WHAT IS BEING ASKED – Among the entries below, which lines include the string "Cover"? Show each one.

------------------------

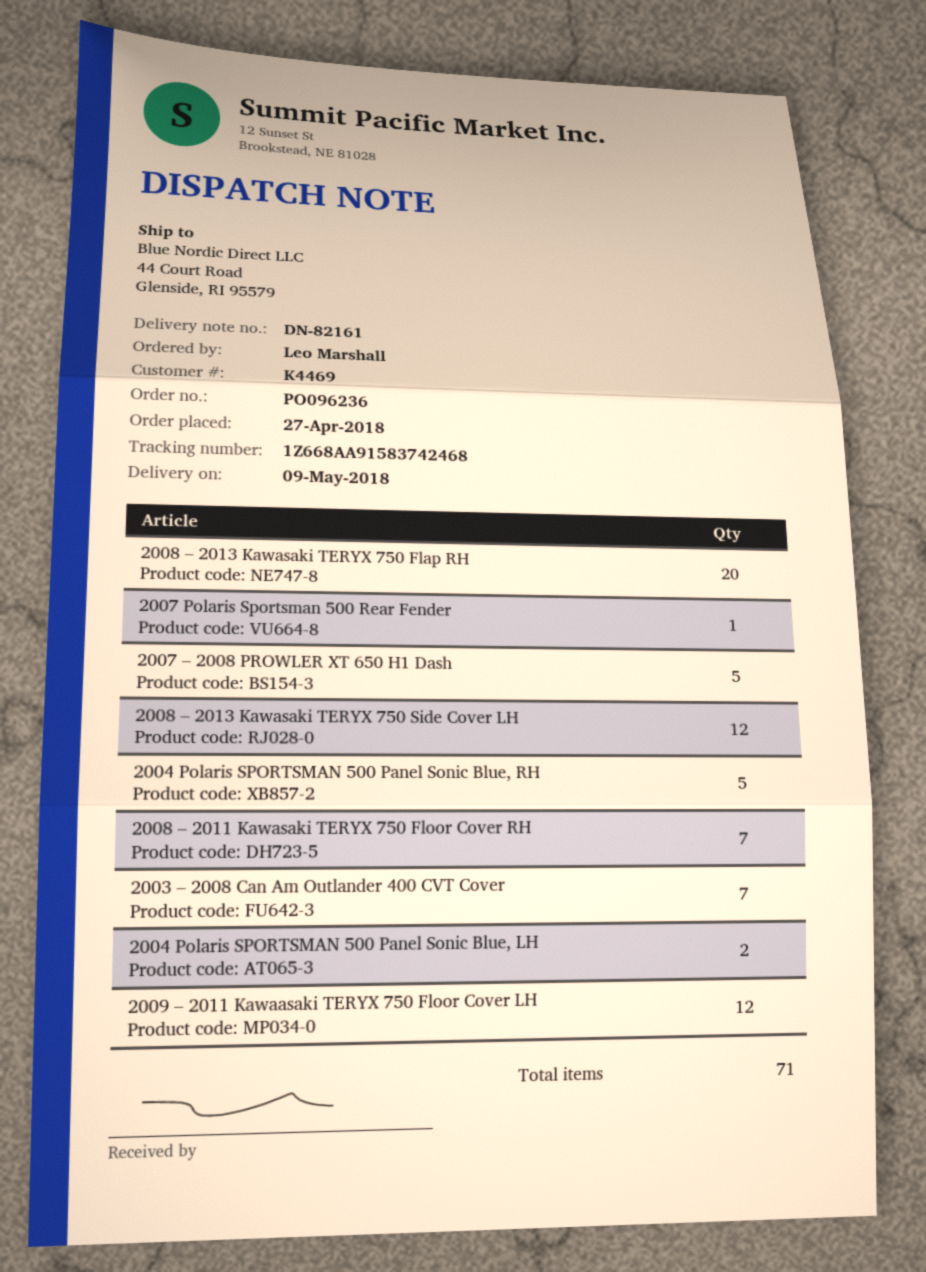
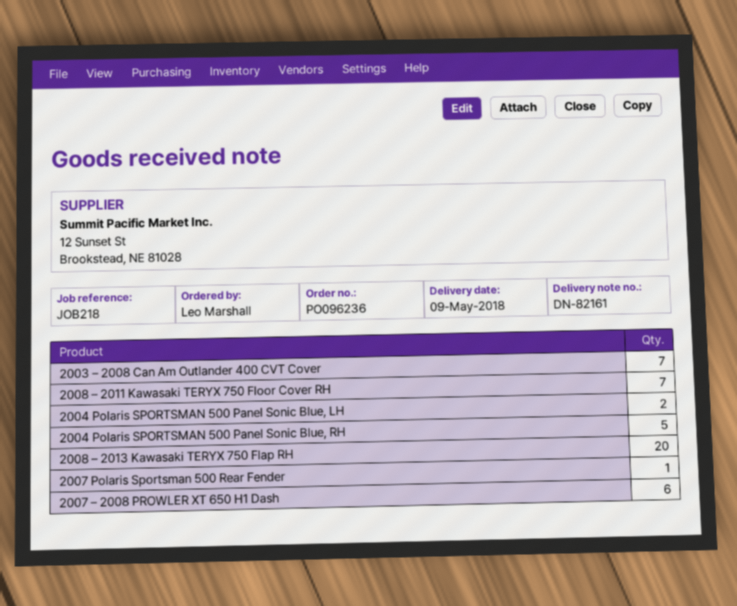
2007 – 2008 PROWLER XT 650 H1 Dash: 5 -> 6
2008 – 2013 Kawasaki TERYX 750 Side Cover LH: 12 -> none
2009 – 2011 Kawaasaki TERYX 750 Floor Cover LH: 12 -> none

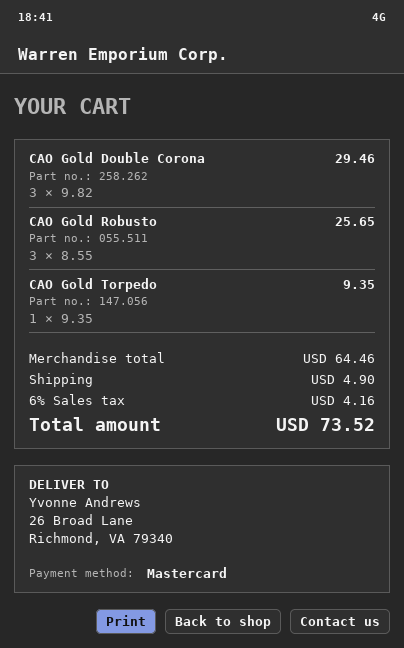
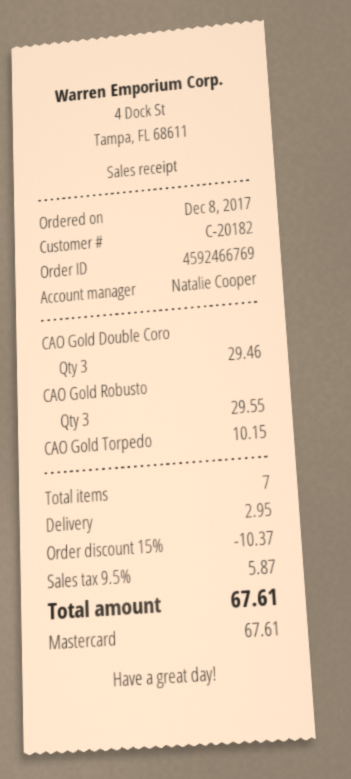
CAO Gold Robusto: 3 for 25.65 -> 3 for 29.55
CAO Gold Torpedo: 1 for 9.35 -> 1 for 10.15
discount: none -> 15% = 10.37
shipping: 4.90 -> 2.95
tax: 6% = 4.16 -> 9.5% = 5.87
total: 73.52 -> 67.61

------------------------

RESPONSE BOX –
2008 – 2013 Kawasaki TERYX 750 Side Cover LH: 12 -> none
2009 – 2011 Kawaasaki TERYX 750 Floor Cover LH: 12 -> none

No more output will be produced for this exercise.